EXERCISE:
All lines of the records below that contain the word "text" must be listed.

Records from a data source
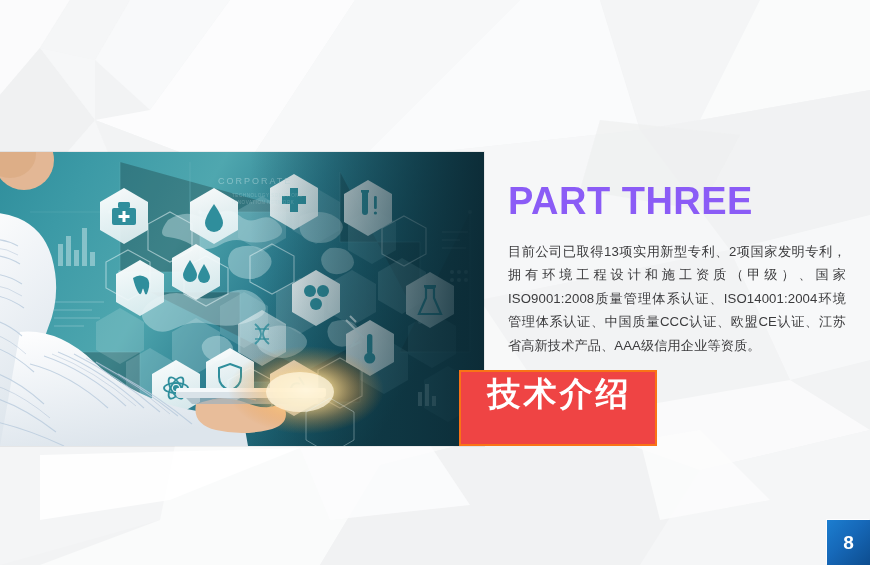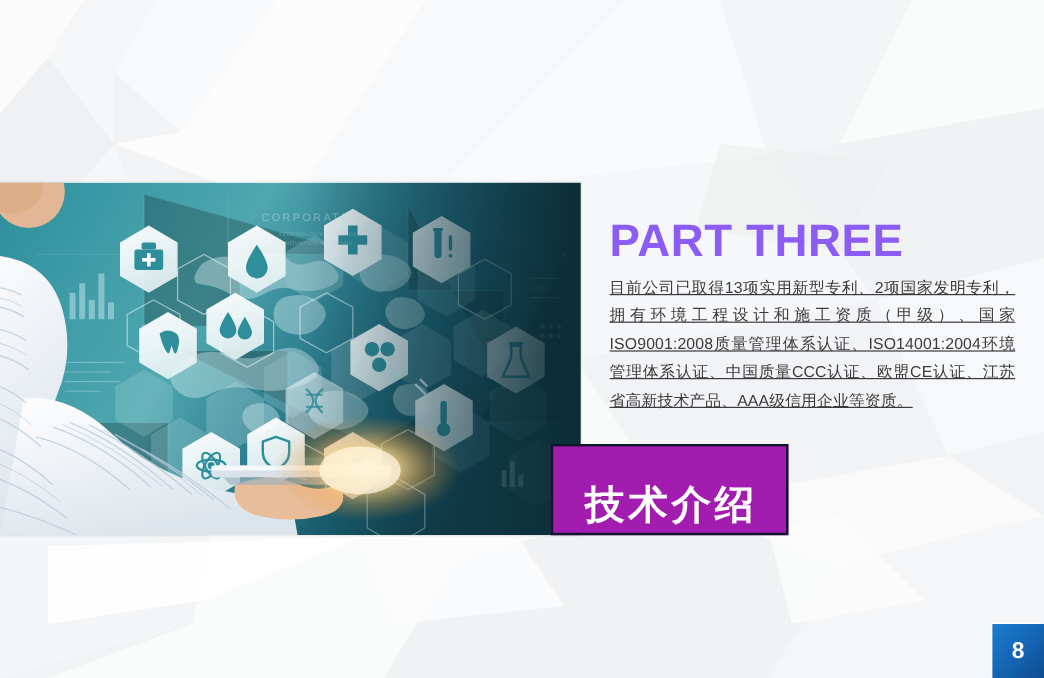--- a/index.html
+++ b/index.html
@@ -40,40 +40,39 @@
   }
   #part-title {
     font-size: 38px;
     font-weight: bold;
     color: #8b5cf6;
     letter-spacing: 0.5px;
     line-height: 1.05;
     white-space: nowrap;
   }
   #body-copy {
-    margin-top: 6px;
+    margin-top: 18px;
     width: 338px;
     font-size: 13.2px;
     line-height: 23.4px;
     color: #3b3b3d;
     text-align: justify;
     text-justify: inter-character;
     letter-spacing: 0.1px;
-    text-decoration: underline;
   }
 
   
   #caption-box {
     position: absolute;
     left: 459px; top: 370px;
     width: 198px; height: 76px;
-    background: #a21caf;
-    border: 2px solid #0f172a;
+    background: #ef4444;
+    border: 2px solid #f97316;
     display: flex;
-    align-items: flex-end;
+    align-items: flex-start;
     justify-content: center;
   }
   #caption-text {
     color: #ffffff;
     font-size: 33px;
     font-weight: bold;
     letter-spacing: 3px;
     text-indent: 3px;
     font-family: "DejaVu Sans", "Liberation Sans", sans-serif;
   }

ANSWER SECTION:
     text-align: justify;
     text-justify: inter-character;
-    text-decoration: underline;
   #caption-text {
     text-indent: 3px;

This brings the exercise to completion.